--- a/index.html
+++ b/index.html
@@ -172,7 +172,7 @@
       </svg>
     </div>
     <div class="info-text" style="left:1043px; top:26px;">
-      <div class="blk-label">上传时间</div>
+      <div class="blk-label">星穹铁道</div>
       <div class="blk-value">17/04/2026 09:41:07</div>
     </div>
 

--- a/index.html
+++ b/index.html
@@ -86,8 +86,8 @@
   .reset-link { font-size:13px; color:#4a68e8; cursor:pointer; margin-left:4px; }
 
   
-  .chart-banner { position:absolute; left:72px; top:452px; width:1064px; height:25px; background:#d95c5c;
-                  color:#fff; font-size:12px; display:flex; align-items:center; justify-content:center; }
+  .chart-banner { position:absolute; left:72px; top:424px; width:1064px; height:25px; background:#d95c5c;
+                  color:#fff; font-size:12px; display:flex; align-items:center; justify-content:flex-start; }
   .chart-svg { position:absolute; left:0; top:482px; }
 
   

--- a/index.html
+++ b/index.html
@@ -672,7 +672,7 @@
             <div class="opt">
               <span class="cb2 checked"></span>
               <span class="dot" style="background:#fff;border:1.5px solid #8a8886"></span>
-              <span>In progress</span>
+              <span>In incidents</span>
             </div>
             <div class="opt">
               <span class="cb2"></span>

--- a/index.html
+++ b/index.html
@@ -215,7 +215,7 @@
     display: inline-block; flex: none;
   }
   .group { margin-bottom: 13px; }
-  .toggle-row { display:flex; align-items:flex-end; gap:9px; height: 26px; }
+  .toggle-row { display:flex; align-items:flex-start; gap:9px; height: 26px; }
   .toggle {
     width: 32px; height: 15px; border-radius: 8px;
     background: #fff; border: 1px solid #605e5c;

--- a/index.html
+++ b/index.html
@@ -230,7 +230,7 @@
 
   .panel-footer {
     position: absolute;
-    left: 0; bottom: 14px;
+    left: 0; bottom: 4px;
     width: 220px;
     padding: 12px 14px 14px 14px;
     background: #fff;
--- --- ---
» **What to produce**:
Every line of the listing that includes "left" must be shown.

» **Answer to this exercise**:
     <div class="info-text" style="left:1043px; top:26px;">
   .reset-link { font-size:13px; color:#4a68e8; cursor:pointer; margin-left:4px; }
-  .chart-banner { position:absolute; left:72px; top:452px; width:1064px; height:25px; background:#d95c5c;
+  .chart-banner { position:absolute; left:72px; top:424px; width:1064px; height:25px; background:#d95c5c;
   .chart-svg { position:absolute; left:0; top:482px; }
-    left: 0; bottom: 14px;
+    left: 0; bottom: 4px;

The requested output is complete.